[[ EXERCISE MATERIALS open ]]

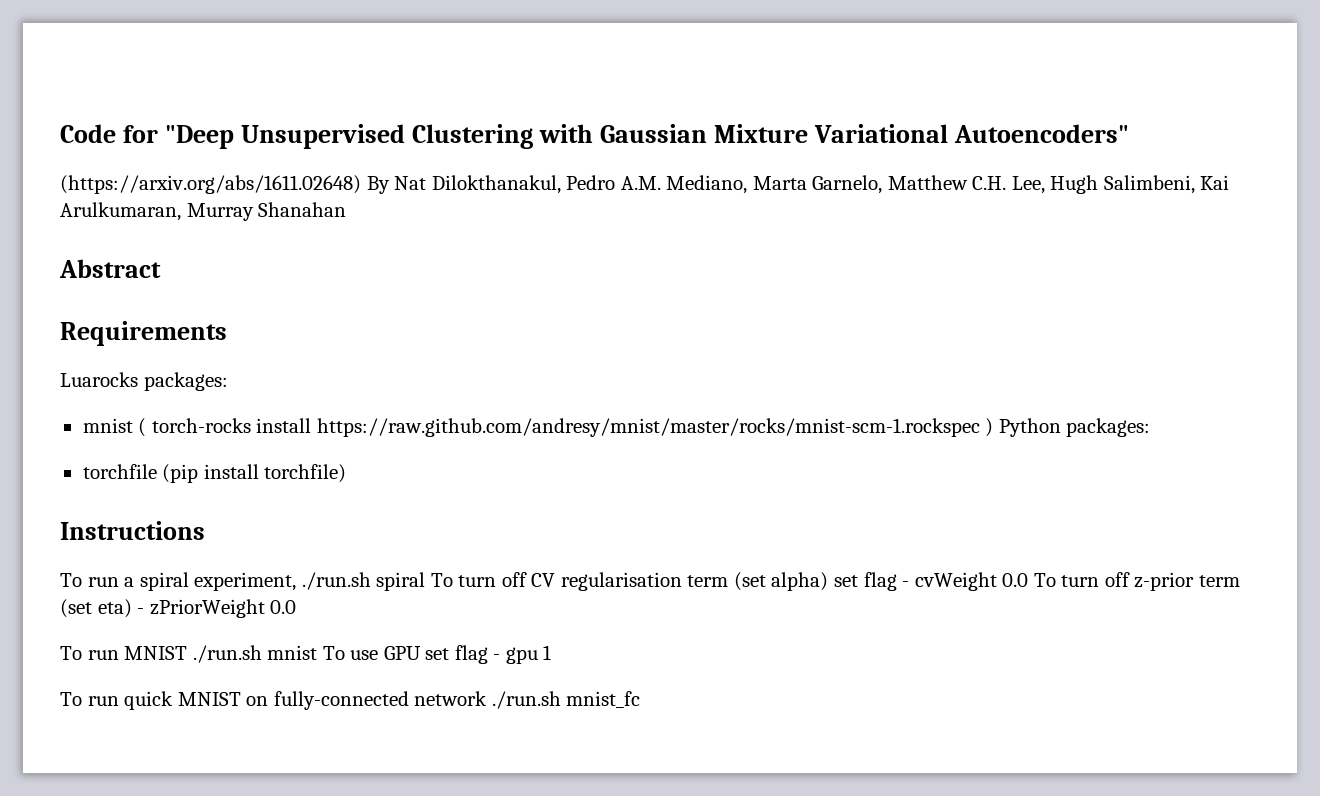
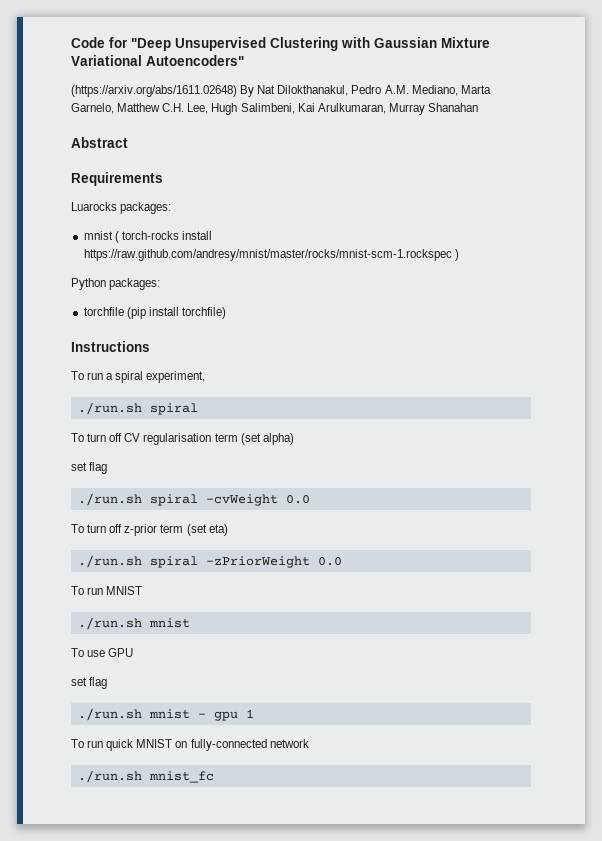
(994, 427) none -> (459, 255) //
[301,572,426,591] ./run.sh spiral -> [77,402,198,415] // ./run.sh spiral //
[834,572,1029,591] set flag - cvWeight 0.0 -> [71,462,108,474] [77,493,310,506] // set flag // ./run.sh spiral -cvWeight 0.0 //
[137,599,265,618] - zPriorWeight -> [77,555,310,568] // ./run.sh spiral -zPriorWeight
[192,645,318,663] ./run.sh mnist -> [77,617,190,630] // ./run.sh mnist //
[425,645,488,664] set flag -> [71,677,108,689] [77,708,190,721] // set flag // ./run.sh mnist
(488, 698) none -> (309, 743) //

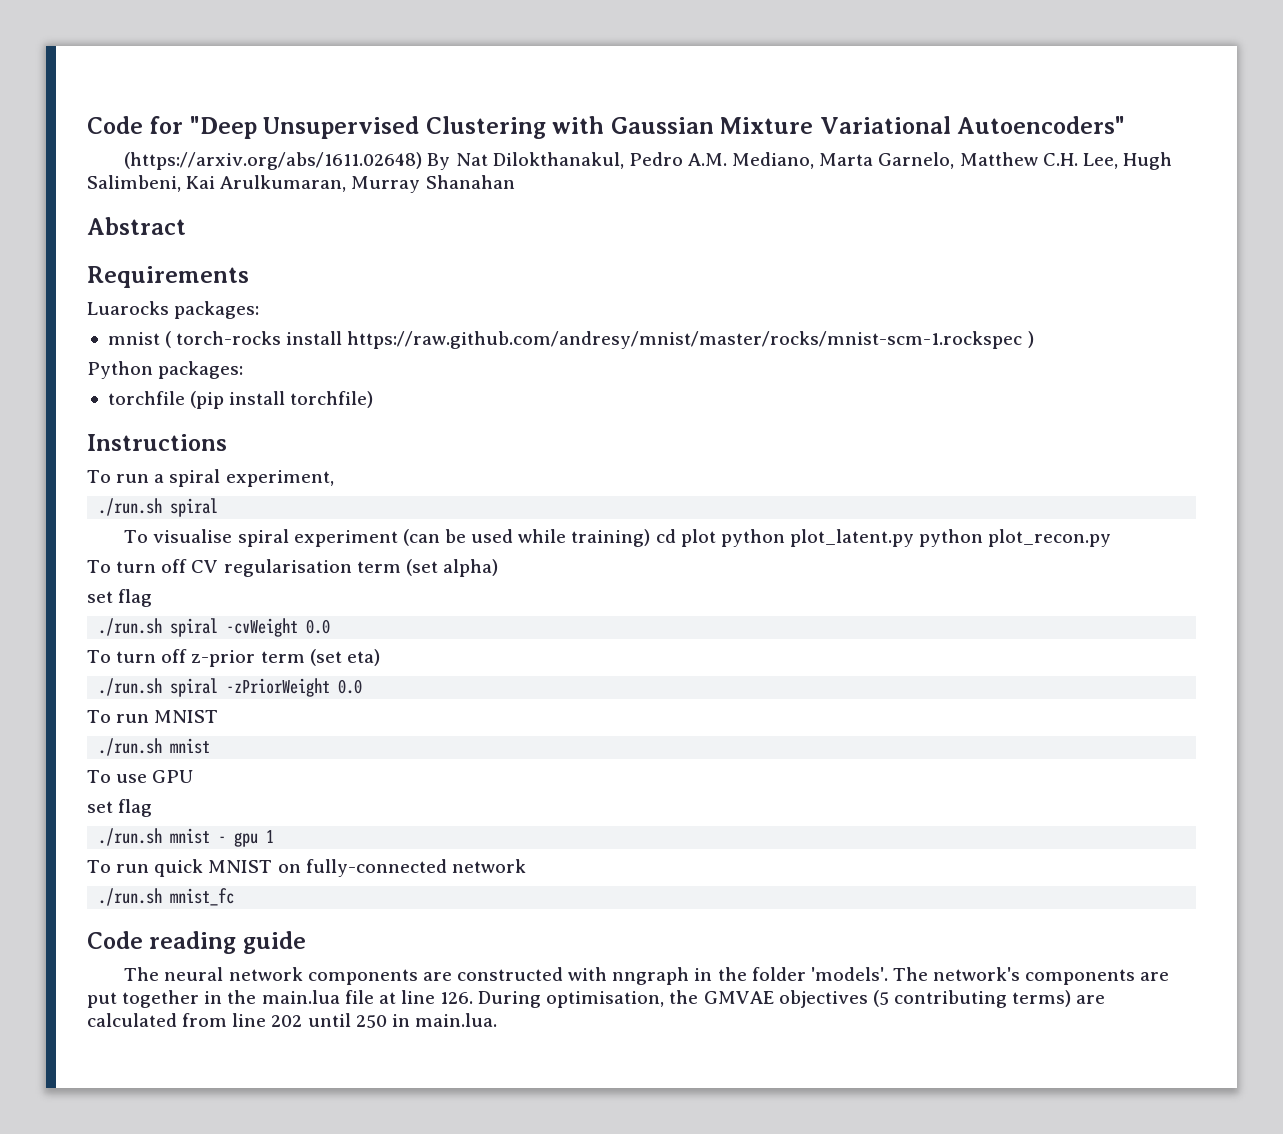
(198, 409) none -> [124,529,1112,547] // To visualise spiral experiment (can be used while training) cd plot python plot_latent.py python plot_recon.py
(214, 777) none -> [87,931,306,954] [124,967,1170,985] [87,990,1106,1008] [87,1013,497,1028] // Code reading guide // The neural network components are constructed with nngraph in the folder 'models'. The network's components are put together in the main.lua file at line 126. During optimisation, the GMVAE objectives (5 contributing terms) are calculated from line 202 until 250 in main.lua.

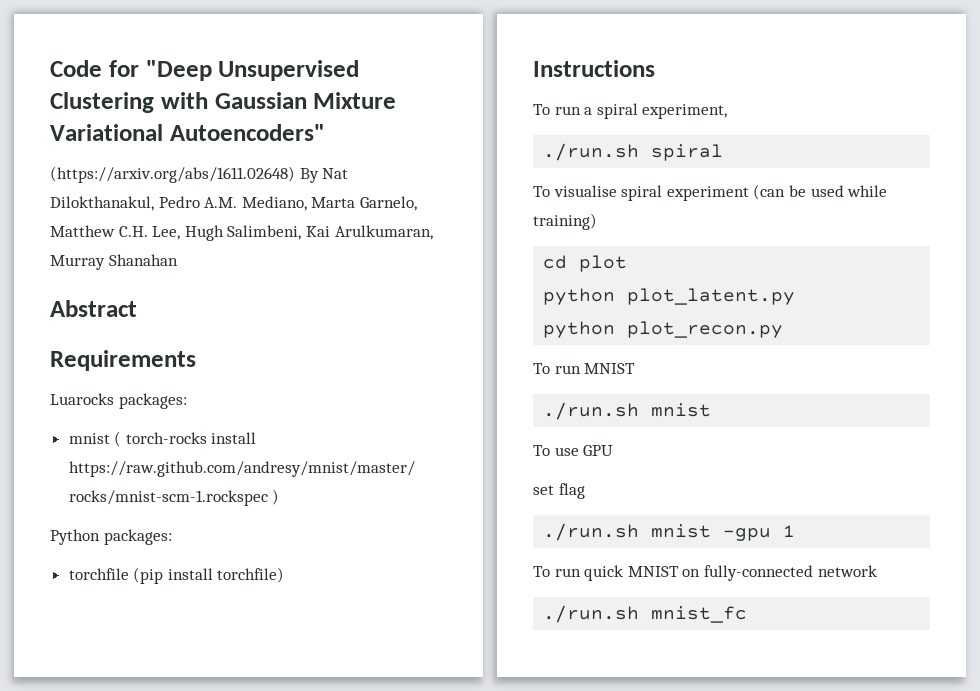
(651, 538) none -> (597, 221) //
(716, 538) none -> (628, 263) //
(914, 538) none -> (796, 296) //
[87,559,498,577] [87,589,153,607] [98,618,331,637] [87,649,380,667] [98,678,363,697] // To turn off CV regularisation term (set alpha) // set flag // ./run.sh spiral -cvWeight 0.0 // To turn off z-prior term (set eta) // ./run.sh spiral -zPriorWeight 0.0 -> (784, 329) none
[218,832,259,847] - gpu -> [723,528,772,541] -gpu
[87,931,306,954] [124,967,1170,985] [87,990,1106,1008] [87,1013,497,1028] // Code reading guide // The neural network components are constructed with nngraph in the folder 'models'. The network's components are put together in the main.lua file at line 126. During optimisation, the GMVAE objectives (5 contributing terms) are calculated from line 202 until 250 in main.lua. -> (748, 614) none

[[ EXERCISE MATERIALS closed ]]

Give back the entries verbatim. Do not include any picture.

_EXPECTED ANSWER_:
(994, 427) none -> (459, 255) //
[301,572,426,591] ./run.sh spiral -> [77,402,198,415] // ./run.sh spiral //
[834,572,1029,591] set flag - cvWeight 0.0 -> [71,462,108,474] [77,493,310,506] // set flag // ./run.sh spiral -cvWeight 0.0 //
[137,599,265,618] - zPriorWeight -> [77,555,310,568] // ./run.sh spiral -zPriorWeight
[192,645,318,663] ./run.sh mnist -> [77,617,190,630] // ./run.sh mnist //
[425,645,488,664] set flag -> [71,677,108,689] [77,708,190,721] // set flag // ./run.sh mnist
(488, 698) none -> (309, 743) //

(198, 409) none -> [124,529,1112,547] // To visualise spiral experiment (can be used while training) cd plot python plot_latent.py python plot_recon.py
(214, 777) none -> [87,931,306,954] [124,967,1170,985] [87,990,1106,1008] [87,1013,497,1028] // Code reading guide // The neural network components are constructed with nngraph in the folder 'models'. The network's components are put together in the main.lua file at line 126. During optimisation, the GMVAE objectives (5 contributing terms) are calculated from line 202 until 250 in main.lua.

(651, 538) none -> (597, 221) //
(716, 538) none -> (628, 263) //
(914, 538) none -> (796, 296) //
[87,559,498,577] [87,589,153,607] [98,618,331,637] [87,649,380,667] [98,678,363,697] // To turn off CV regularisation term (set alpha) // set flag // ./run.sh spiral -cvWeight 0.0 // To turn off z-prior term (set eta) // ./run.sh spiral -zPriorWeight 0.0 -> (784, 329) none
[218,832,259,847] - gpu -> [723,528,772,541] -gpu
[87,931,306,954] [124,967,1170,985] [87,990,1106,1008] [87,1013,497,1028] // Code reading guide // The neural network components are constructed with nngraph in the folder 'models'. The network's components are put together in the main.lua file at line 126. During optimisation, the GMVAE objectives (5 contributing terms) are calculated from line 202 until 250 in main.lua. -> (748, 614) none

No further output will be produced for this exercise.